[Items listed in a dataset]
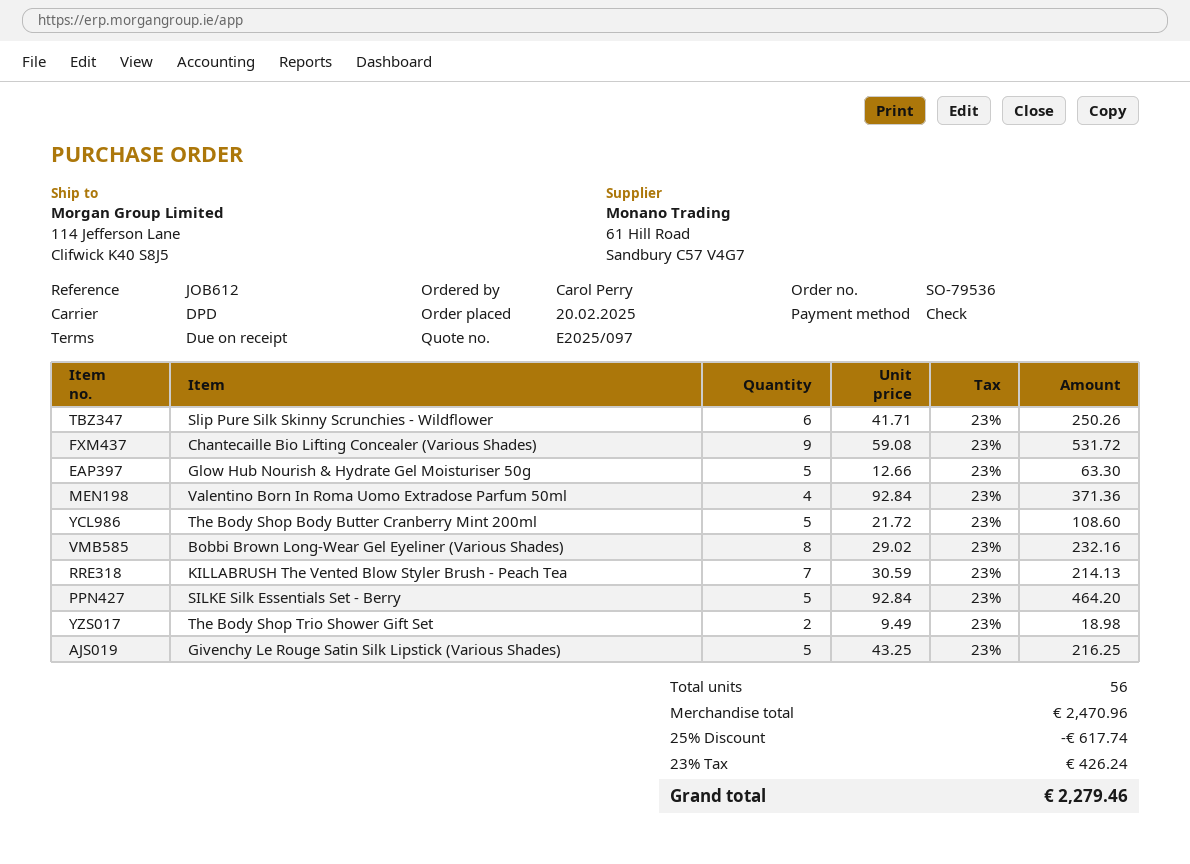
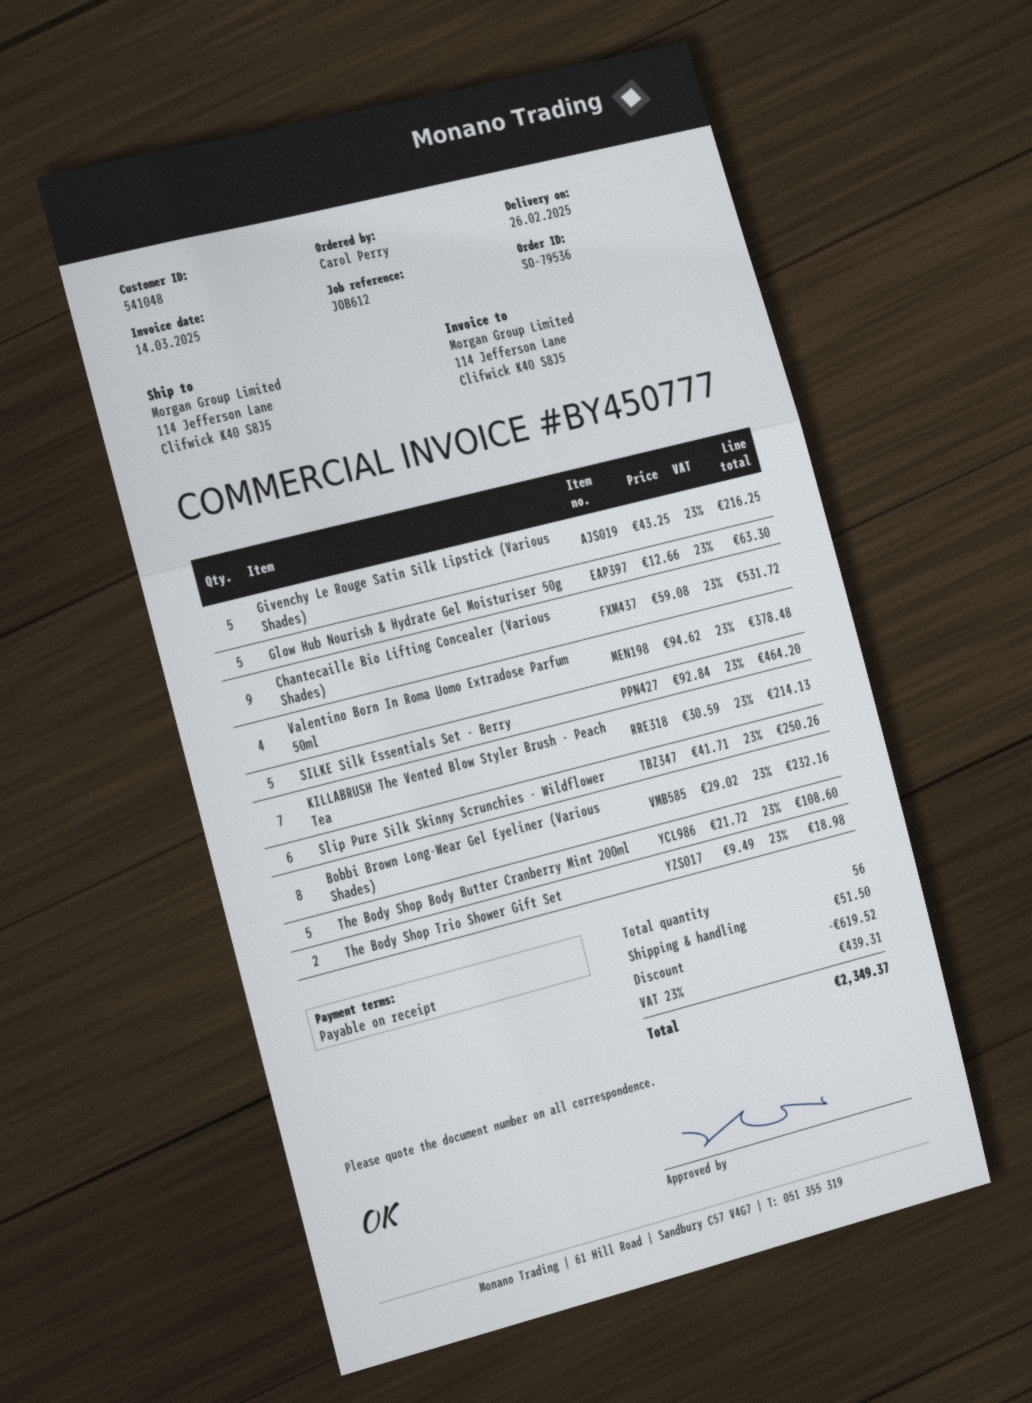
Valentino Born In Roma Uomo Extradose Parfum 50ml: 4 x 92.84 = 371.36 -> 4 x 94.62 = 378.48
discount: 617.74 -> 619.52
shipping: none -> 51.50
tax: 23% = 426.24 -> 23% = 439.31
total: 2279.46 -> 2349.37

---

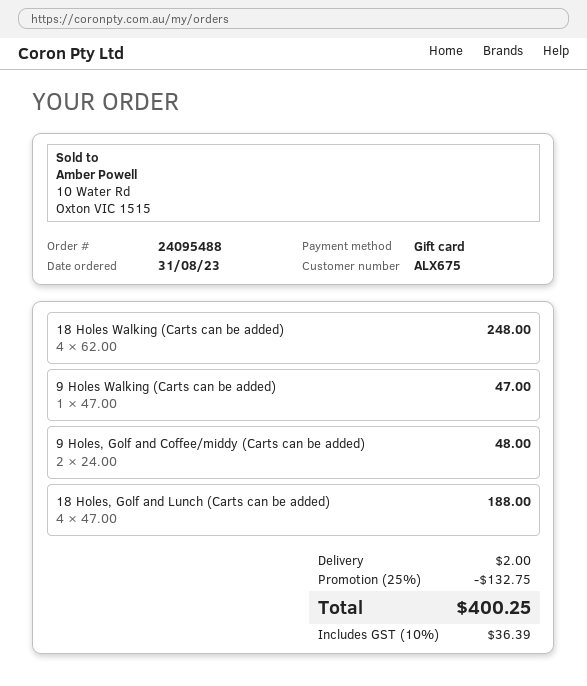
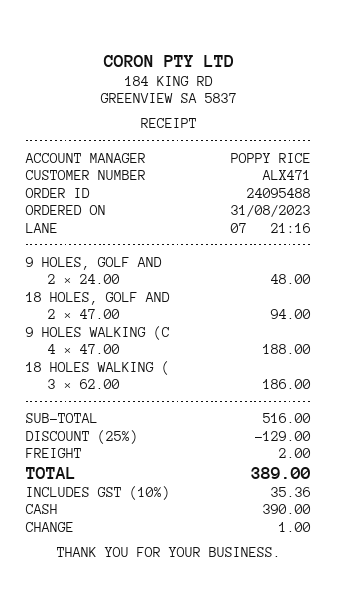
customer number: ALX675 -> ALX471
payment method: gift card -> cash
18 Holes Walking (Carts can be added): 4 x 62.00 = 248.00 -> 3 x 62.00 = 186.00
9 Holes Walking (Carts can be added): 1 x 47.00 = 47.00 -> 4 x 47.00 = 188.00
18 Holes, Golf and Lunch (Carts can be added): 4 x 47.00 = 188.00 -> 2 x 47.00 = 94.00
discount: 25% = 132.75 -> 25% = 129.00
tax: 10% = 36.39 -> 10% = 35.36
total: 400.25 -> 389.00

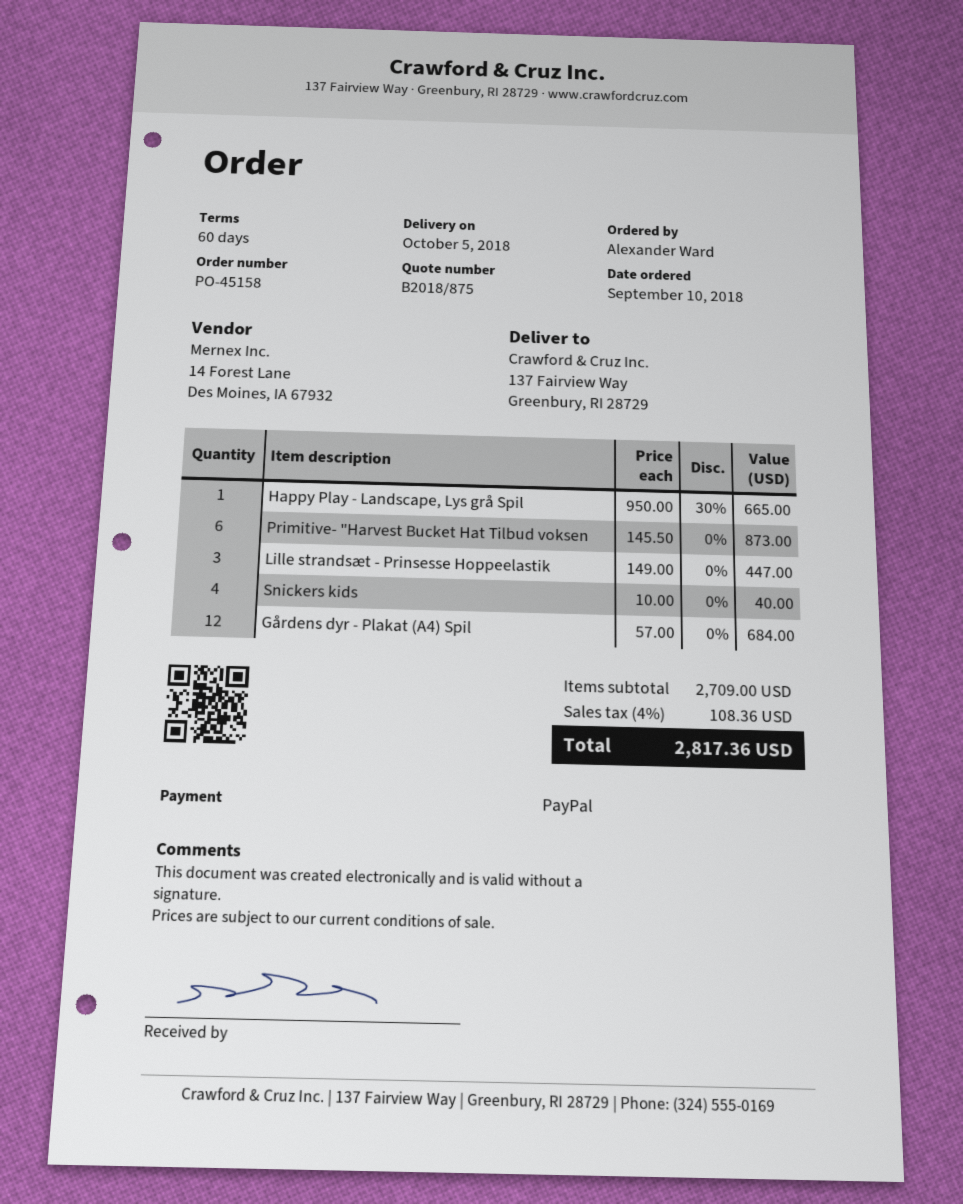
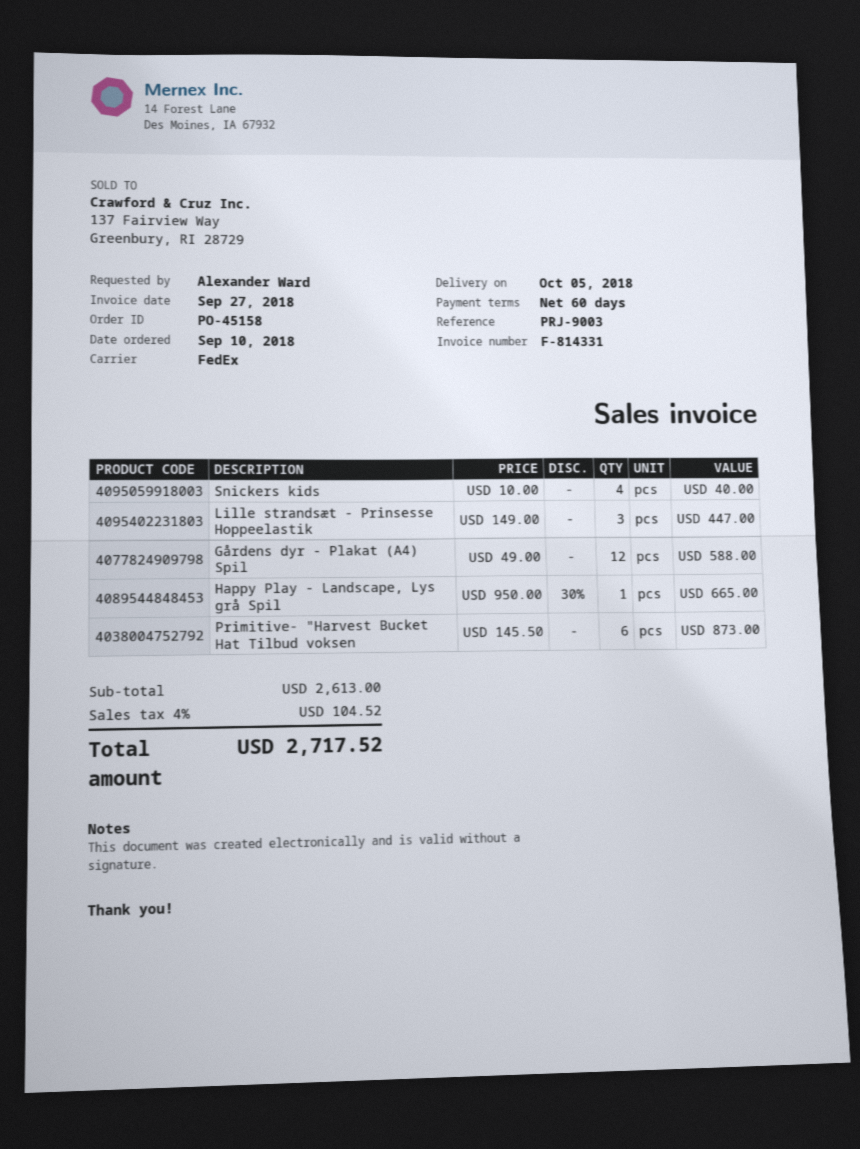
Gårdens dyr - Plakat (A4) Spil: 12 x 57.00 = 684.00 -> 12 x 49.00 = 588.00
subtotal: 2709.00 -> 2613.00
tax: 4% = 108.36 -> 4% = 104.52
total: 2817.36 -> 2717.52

WORK INSTRUCTIONS:
Provide the number of lines in the records above containing the string "added", and write nothing more.

ANSWER FOR THE TASK:
3